* **Work to be completed**: Leave out the pictures and reproduce all of the data exactly.

* **Data extracts**:
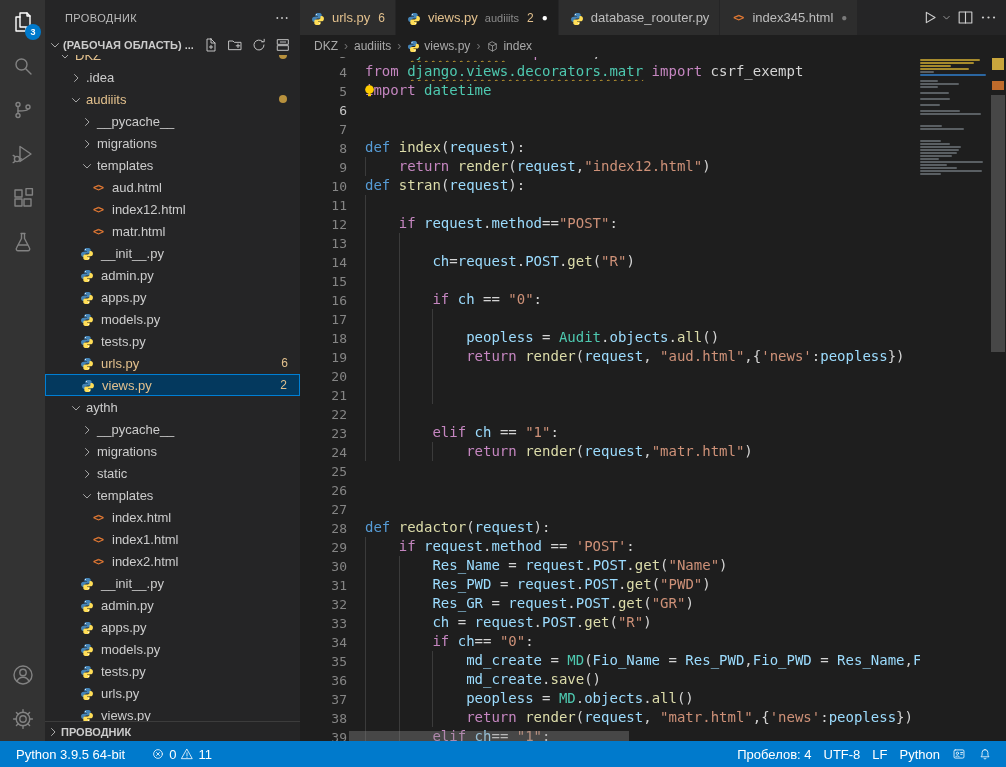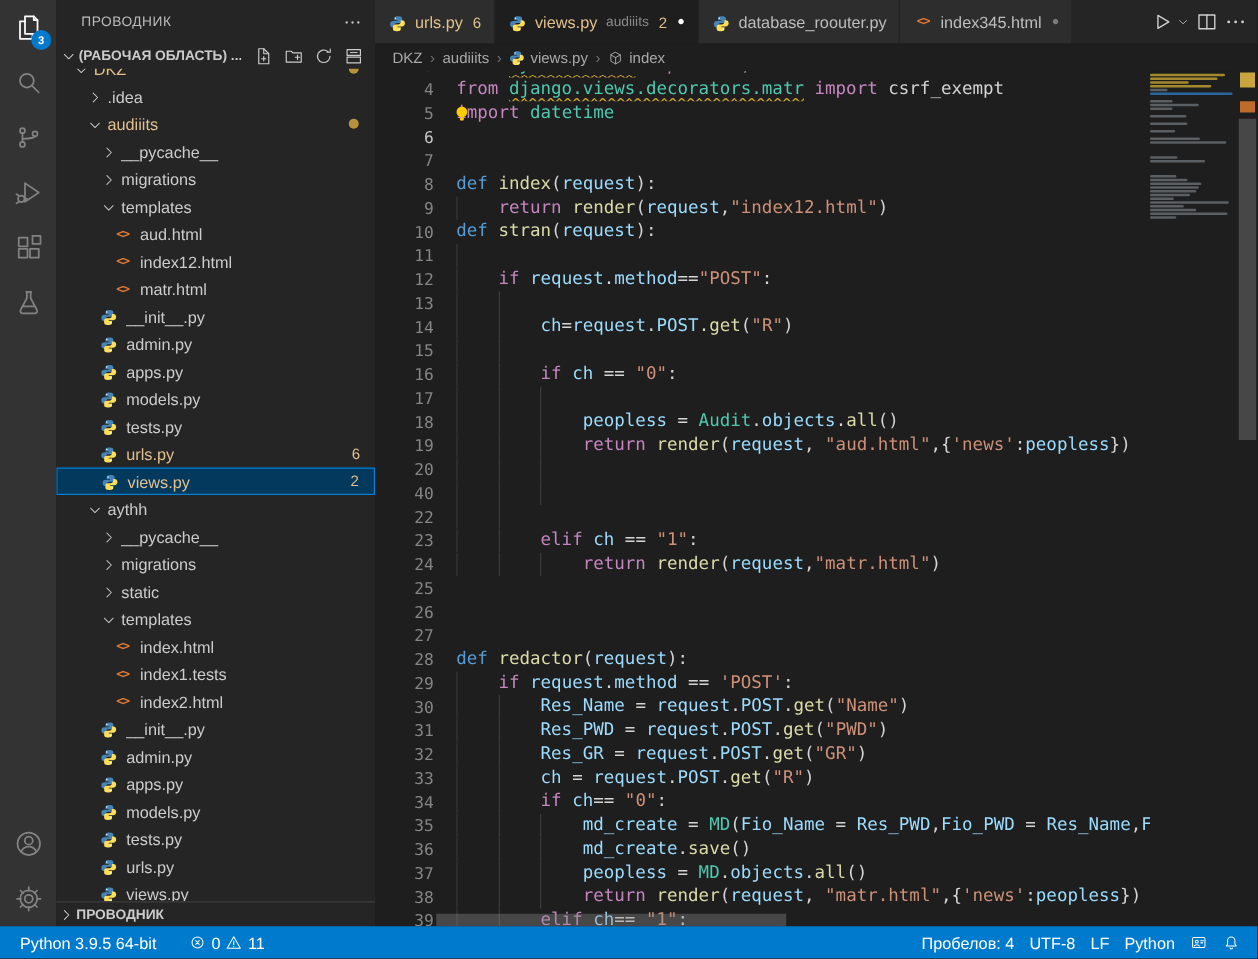--- a/index.html
+++ b/index.html
@@ -650,7 +650,7 @@
             <div class="line"><span class="ln">18</span><span class="lt"><span class="guide" style="left: 0px;"></span><span class="guide" style="left: 33.72px;"></span><span class="guide" style="left: 67.44px;"></span><span class="tk-w">            </span><span class="tk-v">peopless</span><span class="tk-p"> = </span><span class="tk-t">Audit</span><span class="tk-p">.</span><span class="tk-v">objects</span><span class="tk-p">.</span><span class="tk-f">all</span><span class="tk-p">()</span></span></div>
             <div class="line"><span class="ln">19</span><span class="lt"><span class="guide" style="left: 0px;"></span><span class="guide" style="left: 33.72px;"></span><span class="guide" style="left: 67.44px;"></span><span class="tk-w">            </span><span class="tk-k">return </span><span class="tk-f">render</span><span class="tk-p">(</span><span class="tk-v">request</span><span class="tk-p">, </span><span class="tk-s">"aud.html"</span><span class="tk-p">,{</span><span class="tk-s">'news'</span><span class="tk-p">:</span><span class="tk-v">peopless</span><span class="tk-p">})</span></span></div>
             <div class="line"><span class="ln">20</span><span class="lt"><span class="guide" style="left: 0px;"></span><span class="guide" style="left: 33.72px;"></span><span class="guide" style="left: 67.44px;"></span></span></div>
-            <div class="line"><span class="ln">40</span><span class="lt"><span class="guide" style="left: 0px;"></span><span class="guide" style="left: 33.72px;"></span><span class="guide" style="left: 67.44px;"></span></span></div>
+            <div class="line"><span class="ln">21</span><span class="lt"><span class="guide" style="left: 0px;"></span><span class="guide" style="left: 33.72px;"></span><span class="guide" style="left: 67.44px;"></span></span></div>
             <div class="line"><span class="ln">22</span><span class="lt"><span class="guide" style="left: 0px;"></span><span class="guide" style="left: 33.72px;"></span></span></div>
             <div class="line"><span class="ln">23</span><span class="lt"><span class="guide" style="left: 0px;"></span><span class="guide" style="left: 33.72px;"></span><span class="tk-w">        </span><span class="tk-k">elif </span><span class="tk-v">ch</span><span class="tk-p"> == </span><span class="tk-s">"1"</span><span class="tk-p">:</span></span></div>
             <div class="line"><span class="ln">24</span><span class="lt"><span class="guide" style="left: 0px;"></span><span class="guide" style="left: 33.72px;"></span><span class="guide" style="left: 67.44px;"></span><span class="tk-w">            </span><span class="tk-k">return </span><span class="tk-f">render</span><span class="tk-p">(</span><span class="tk-v">request</span><span class="tk-p">,</span><span class="tk-s">"matr.html"</span><span class="tk-p">)</span></span></div>

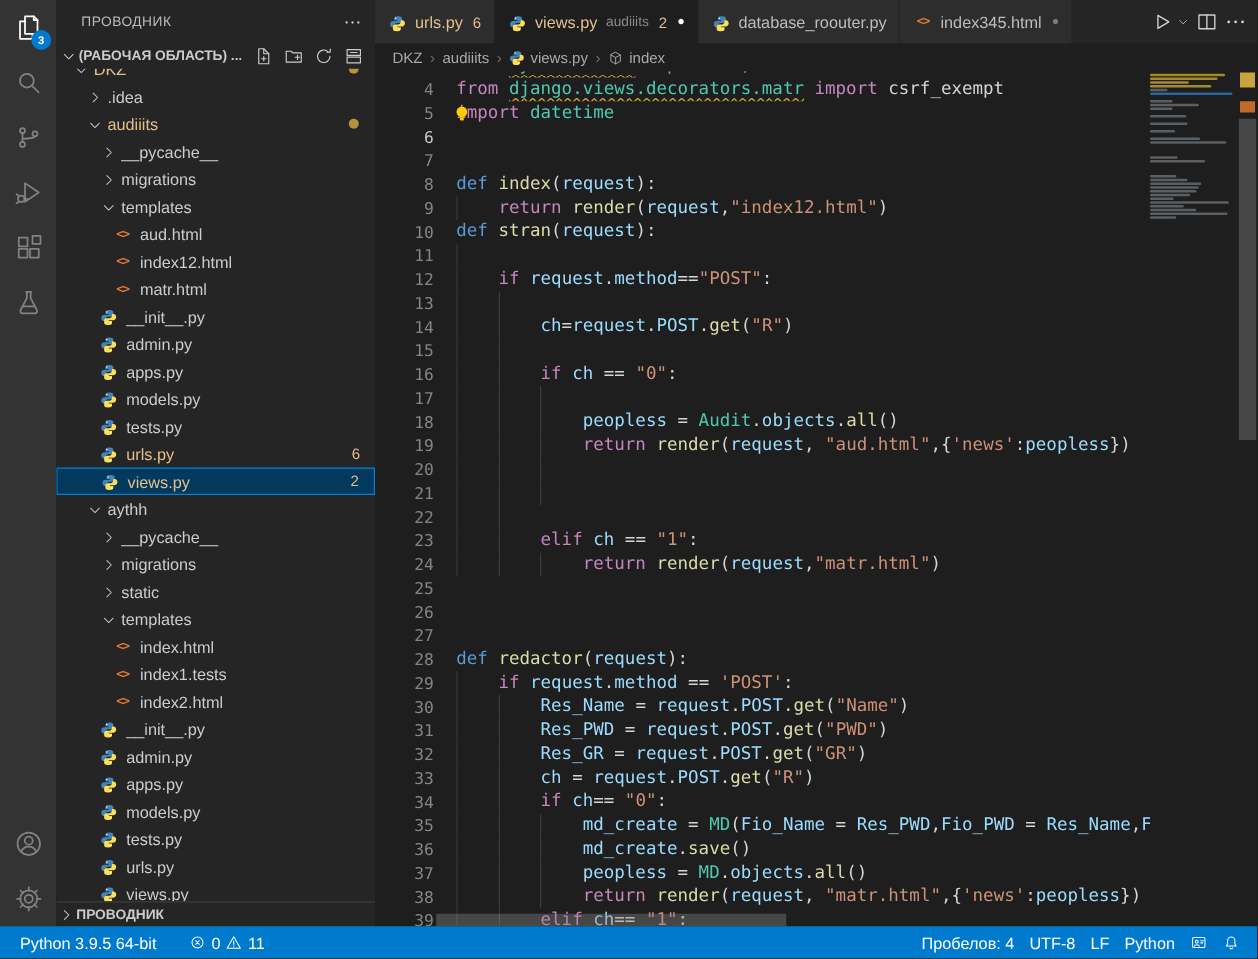--- a/index.html
+++ b/index.html
@@ -430,7 +430,7 @@
           <span class="ic ficon">
             <span class="html-ic">&lt;&gt;</span>
           </span>
-          <span class="tlabel">index1.tests</span>
+          <span class="tlabel">index1.html</span>
         </div>
         <div class="tree-row" style="padding-left: 45px;">
           <span class="ic ficon">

* **Answer to this problem**:
--- a/index.html
+++ b/index.html
@@ -650,7 +650,7 @@
             <div class="line"><span class="ln">18</span><span class="lt"><span class="guide" style="left: 0px;"></span><span class="guide" style="left: 33.72px;"></span><span class="guide" style="left: 67.44px;"></span><span class="tk-w">            </span><span class="tk-v">peopless</span><span class="tk-p"> = </span><span class="tk-t">Audit</span><span class="tk-p">.</span><span class="tk-v">objects</span><span class="tk-p">.</span><span class="tk-f">all</span><span class="tk-p">()</span></span></div>
             <div class="line"><span class="ln">19</span><span class="lt"><span class="guide" style="left: 0px;"></span><span class="guide" style="left: 33.72px;"></span><span class="guide" style="left: 67.44px;"></span><span class="tk-w">            </span><span class="tk-k">return </span><span class="tk-f">render</span><span class="tk-p">(</span><span class="tk-v">request</span><span class="tk-p">, </span><span class="tk-s">"aud.html"</span><span class="tk-p">,{</span><span class="tk-s">'news'</span><span class="tk-p">:</span><span class="tk-v">peopless</span><span class="tk-p">})</span></span></div>
             <div class="line"><span class="ln">20</span><span class="lt"><span class="guide" style="left: 0px;"></span><span class="guide" style="left: 33.72px;"></span><span class="guide" style="left: 67.44px;"></span></span></div>
-            <div class="line"><span class="ln">40</span><span class="lt"><span class="guide" style="left: 0px;"></span><span class="guide" style="left: 33.72px;"></span><span class="guide" style="left: 67.44px;"></span></span></div>
+            <div class="line"><span class="ln">21</span><span class="lt"><span class="guide" style="left: 0px;"></span><span class="guide" style="left: 33.72px;"></span><span class="guide" style="left: 67.44px;"></span></span></div>
             <div class="line"><span class="ln">22</span><span class="lt"><span class="guide" style="left: 0px;"></span><span class="guide" style="left: 33.72px;"></span></span></div>
             <div class="line"><span class="ln">23</span><span class="lt"><span class="guide" style="left: 0px;"></span><span class="guide" style="left: 33.72px;"></span><span class="tk-w">        </span><span class="tk-k">elif </span><span class="tk-v">ch</span><span class="tk-p"> == </span><span class="tk-s">"1"</span><span class="tk-p">:</span></span></div>
             <div class="line"><span class="ln">24</span><span class="lt"><span class="guide" style="left: 0px;"></span><span class="guide" style="left: 33.72px;"></span><span class="guide" style="left: 67.44px;"></span><span class="tk-w">            </span><span class="tk-k">return </span><span class="tk-f">render</span><span class="tk-p">(</span><span class="tk-v">request</span><span class="tk-p">,</span><span class="tk-s">"matr.html"</span><span class="tk-p">)</span></span></div>

--- a/index.html
+++ b/index.html
@@ -430,7 +430,7 @@
           <span class="ic ficon">
             <span class="html-ic">&lt;&gt;</span>
           </span>
-          <span class="tlabel">index1.tests</span>
+          <span class="tlabel">index1.html</span>
         </div>
         <div class="tree-row" style="padding-left: 45px;">
           <span class="ic ficon">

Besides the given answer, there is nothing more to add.